Change detection outputs:

------------------------------------------------

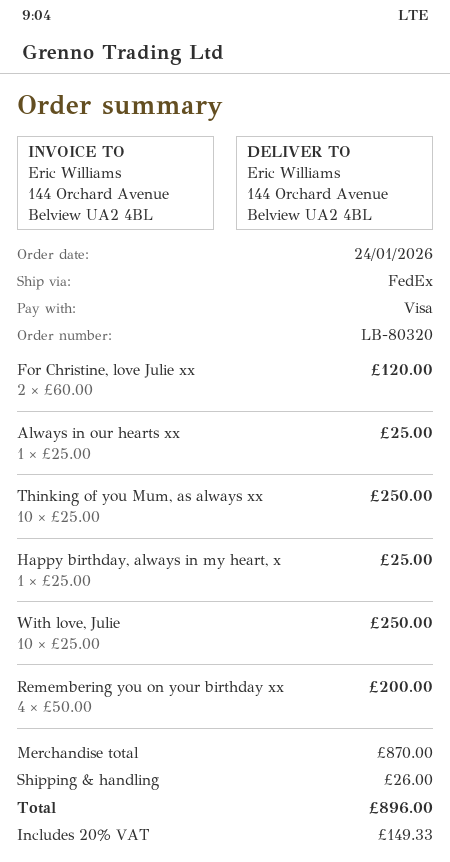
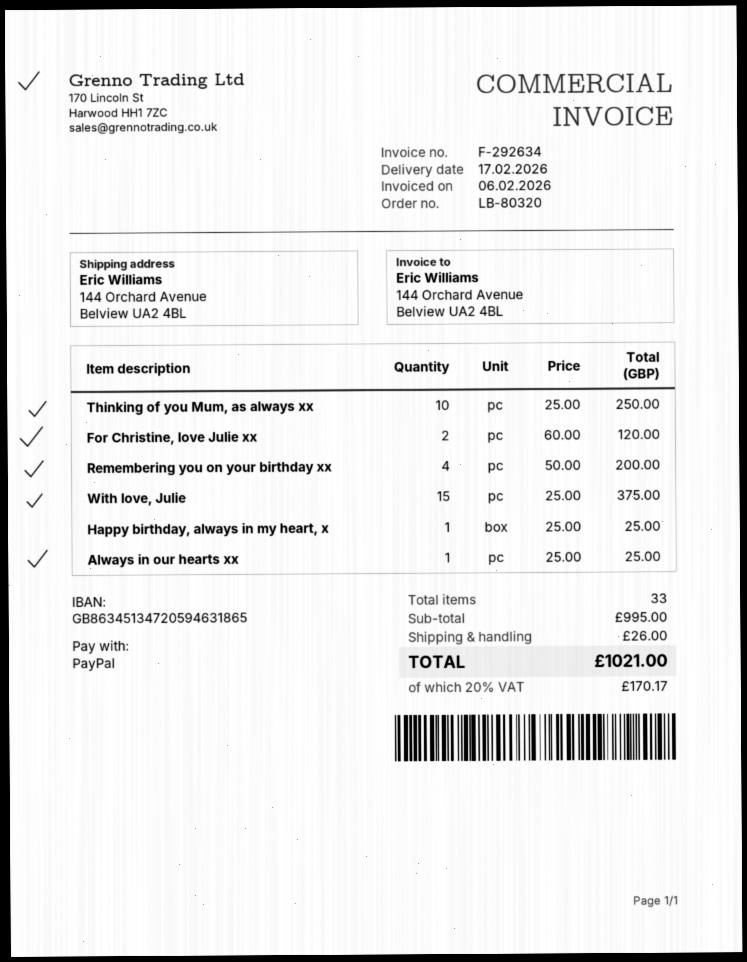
payment method: Visa -> PayPal
With love, Julie: 10 x 25.00 = 250.00 -> 15 x 25.00 = 375.00
subtotal: 870.00 -> 995.00
tax: 20% = 149.33 -> 20% = 170.17
total: 896.00 -> 1021.00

------------------------------------------------

== Task item ==
Take the entries above and set them down exactly, minus the pictures.

== Result for this exercise ==
payment method: Visa -> PayPal
With love, Julie: 10 x 25.00 = 250.00 -> 15 x 25.00 = 375.00
subtotal: 870.00 -> 995.00
tax: 20% = 149.33 -> 20% = 170.17
total: 896.00 -> 1021.00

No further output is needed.